Ha Ki-rak (1912–1997) was a Korean historian, political philosopher and anarchist activist. A student activist in the Korean independence movement, he went on to become a leading figure in the anarchist movement in South Korea. He led a number of Korean anarchist organisations and led protests at Kyungpook National University during the April Revolution. During the years of the Fourth Republic of Korea, he established a number of organisations, and wrote and translated works on anarchism. He then participated in the re-organisation of the Korean anarchist movement following the country's transition to democracy.

==Biography==
Ha Ki-Rak was born in 1912. As a student, he became involved in the Korean independence movement, and in 1929, he participated in the Gwangju Student Independence Movement. During this period of anti-imperialist unrest, Ha and Jang Hyeon-Jeek organised an anarchist group at Chung-Ang University, under the influence of leading Korean anarchist Yi Jeong-gyu. He later moved to Japan, where he studied at Waseda University and was active in the Workers' League of Tokyo. Following the Surrender of Japan at the end of World War II, in 1945, Ha returned to Korea, which was now liberated from Japanese occupation. There he established the newly-independent country's first anarchist organisation, the League of Free Social Constructors.

In February 1946, Ha participated in a conference of Korean anarchists at the Geumgang Temple in Busan, where Ha gave the opening speech. The conference resolved to establish a unified national organisation to participate in the reconstruction of an independent Korea. They consequently established the Independent Workers and Farmers Party (IWFP) and Ha became editor-in-chief of its journal, Libertarian Federation.

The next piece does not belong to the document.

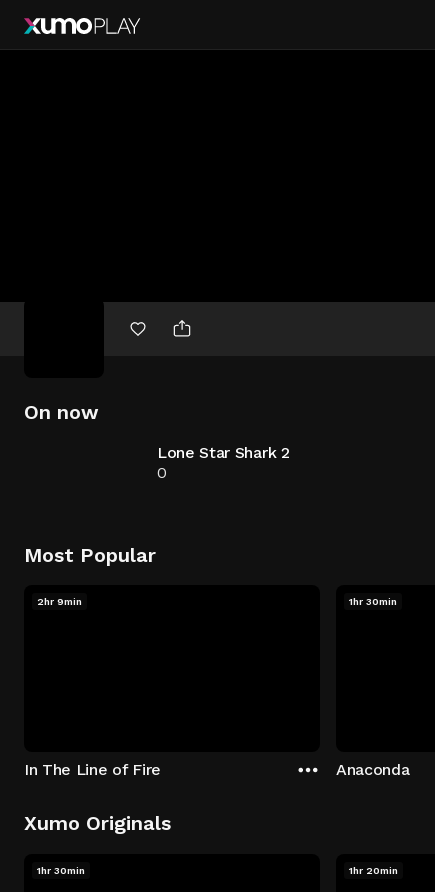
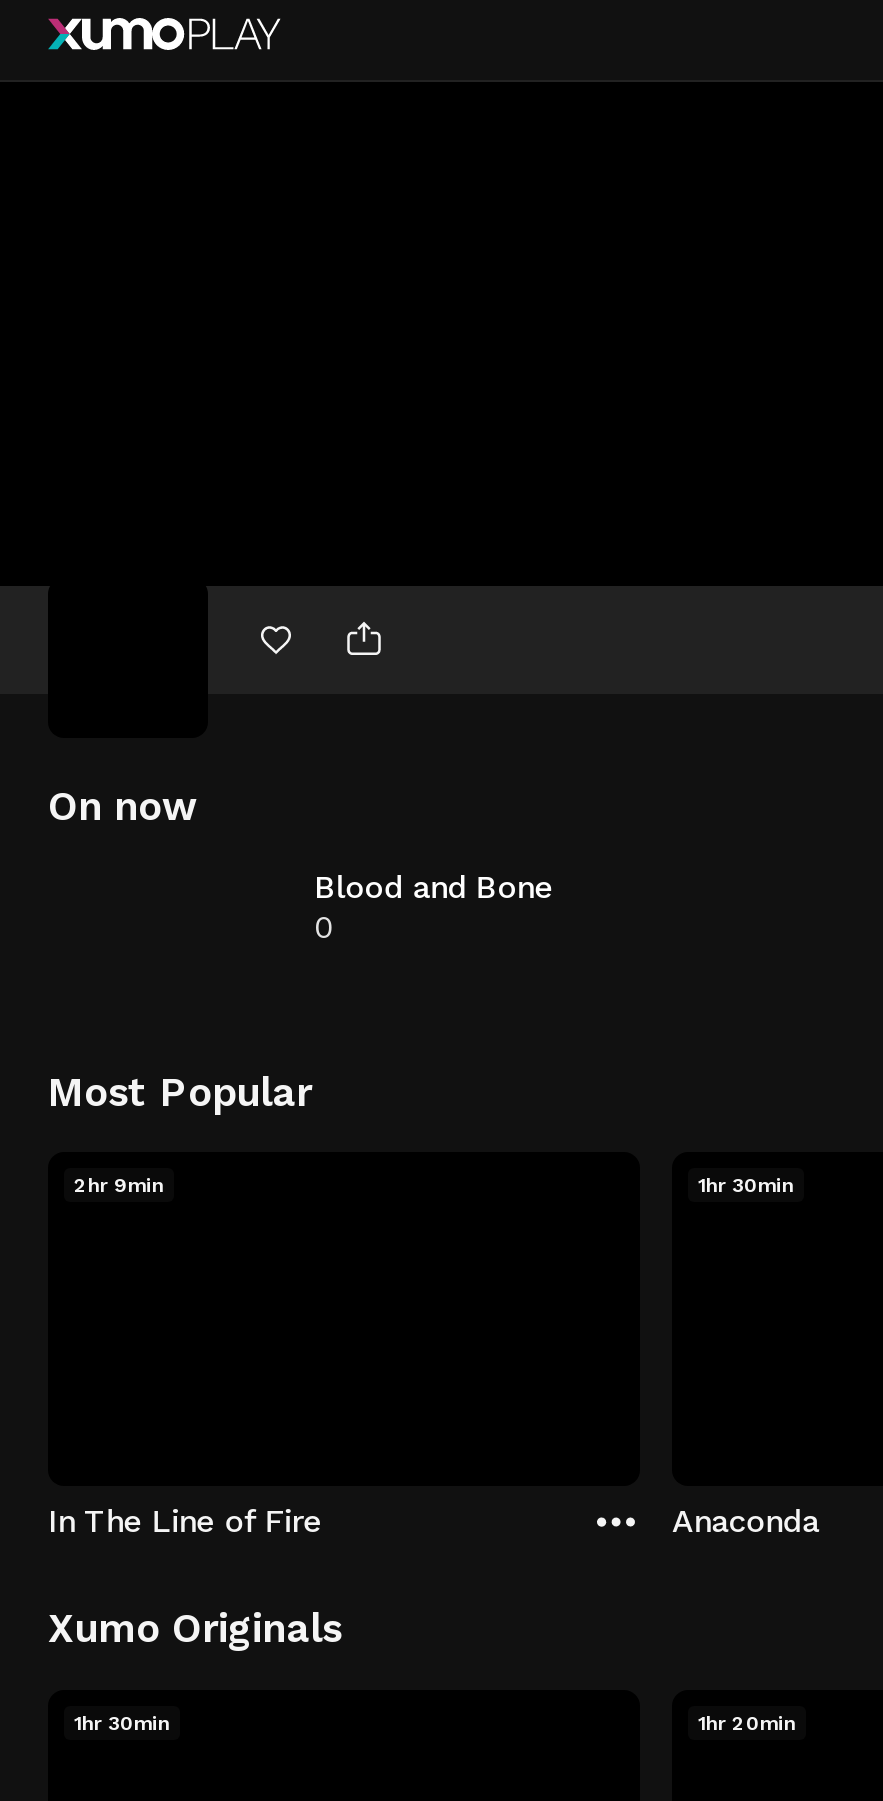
- Lone Star Shark 2
+ Blood and Bone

The IWFP collapsed during the Korean War, as many of its members were killed, kidnapped or disappeared, with only its sections in Daegu and Busan surviving. In October 1952, Ha organised the Special Committee of North Gyeongsang Province, with himself as its chairperson. But due to his professorship at Kyungpook National University, Ha was not actively involved in the organisation's activities. During the April Revolution of 1960, Ha led protests against President Syngman Rhee at Kyunpook University, which led to the establishment of the Second Republic of Korea.

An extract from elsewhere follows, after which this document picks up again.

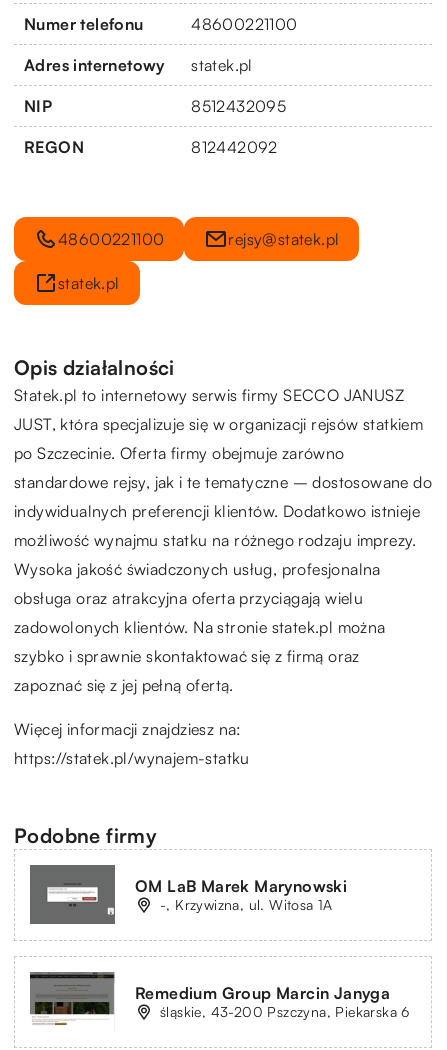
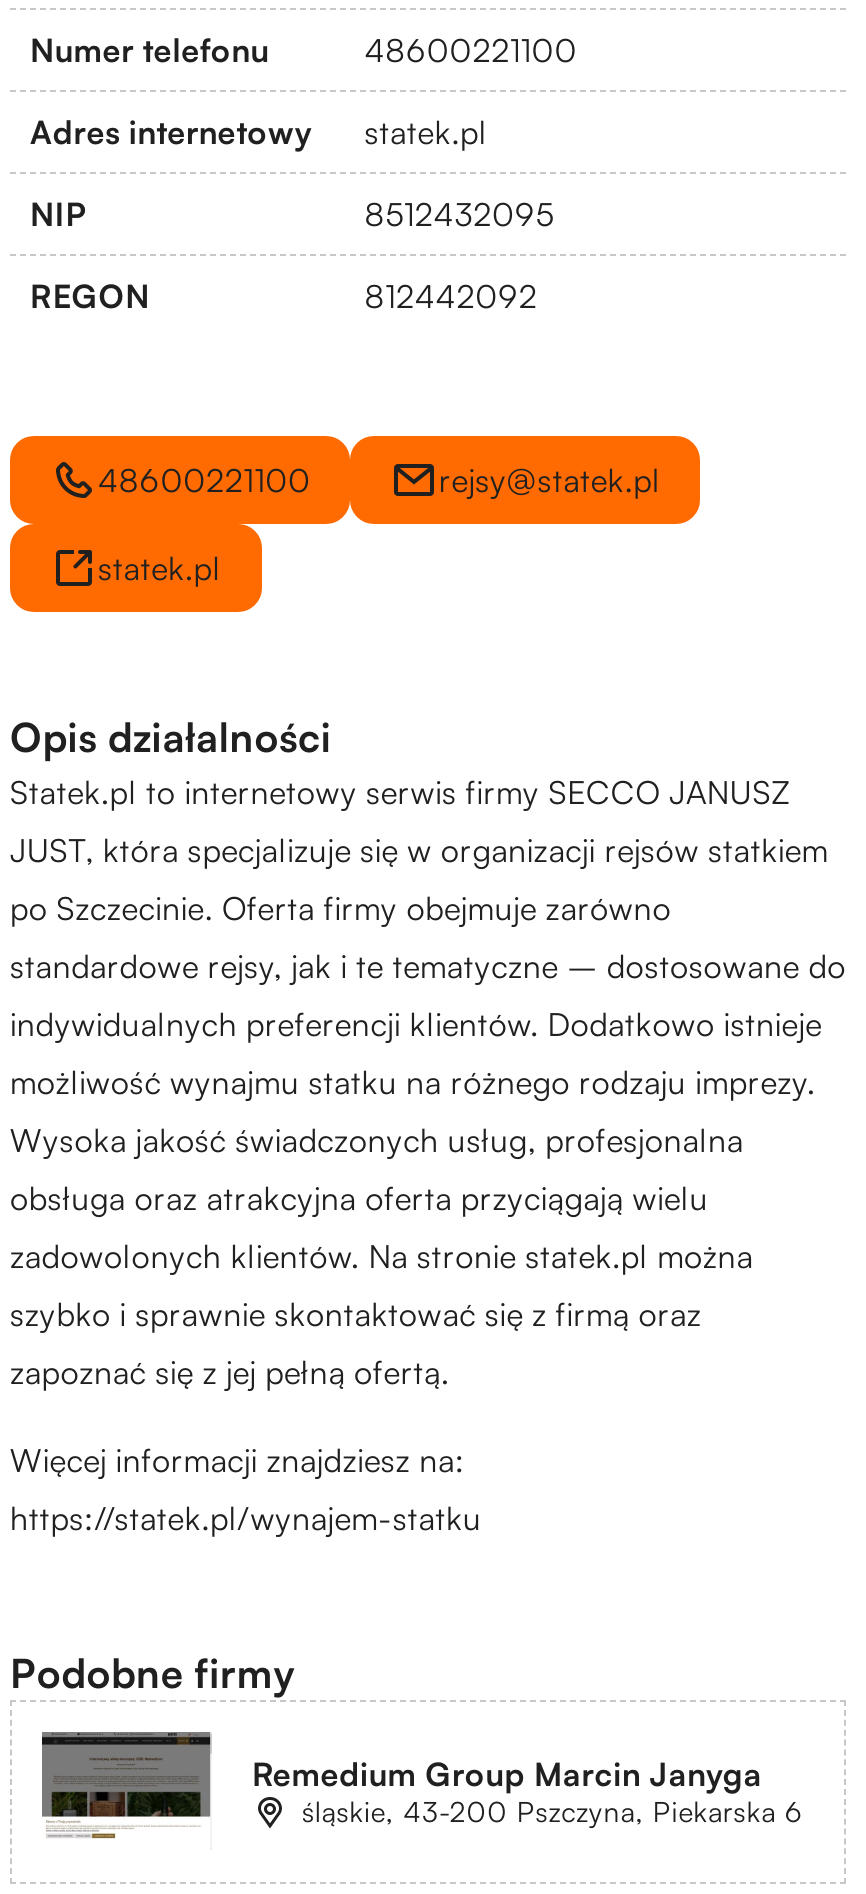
- [image]
- OM LaB Marek Marynowski
- -, Krzywizna, ul. Witosa 1A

After the proclamation of the Fourth Republic of Korea in 1972, some civil liberties were restored in South Korea and political activities were allowed to resume. That year, Ha Ki-Rak established the Korean Anarchist Federation in the South Korean capital of Seoul. He also participated in the establishment of the Democratic Unification Party (Korea)|Democratic Unification Party (DUP), led by Yang Il-dong, with Ha as leader of its policy committee. In 1978, Ha published his History of the Korean Anarchist Movement. After the establishment of the Fifth Republic of Korea, under Chun Doo-hwan, the DUP was forcibly dissolved. Ha's translations of the works of Mikhail Bakunin, Karl Marx and others were banned by the new government. An English language translation of Ha's History of the Korean Anarchist Movement was published in 1986.

Following the restoration of democracy in South Korea, in 1987, Ha organised a national anarchist conference in Daegu; the following year, he organised the International Seminar for World Peace in Seoul. He attempted to re-establish an anarchist political party, but he was ultimately unsuccessful. In 1995, Ha organised the World Peace Conference in Seoul. He died in 1997.

== Selected works ==
- Own writings
- A History of the Korean Anarchist Movement (1978)
- Shin Chae-ho as Anarchist (1980)
- The Will for the Self-liberation of the People (1980)
- The Conquest (1985)

- Translations
- The Unknown Revolution by Volin (1973)
- Anarchism by George Woodcock (1973)
- Mutual Aid: A Factor of Evolution by Peter Kropotkin (1982)
- Fields, Factories and Workshops by Peter Kropotkin (1983)
- God and the State by Mikhail Bakunin (1983)
- Early Writings by Karl Marx (1983)
- The Preconditions of Socialism or Evolutionary Socialism by Eduard Bernstein (1984)
- Anarchism by Daniel Guérin (1986)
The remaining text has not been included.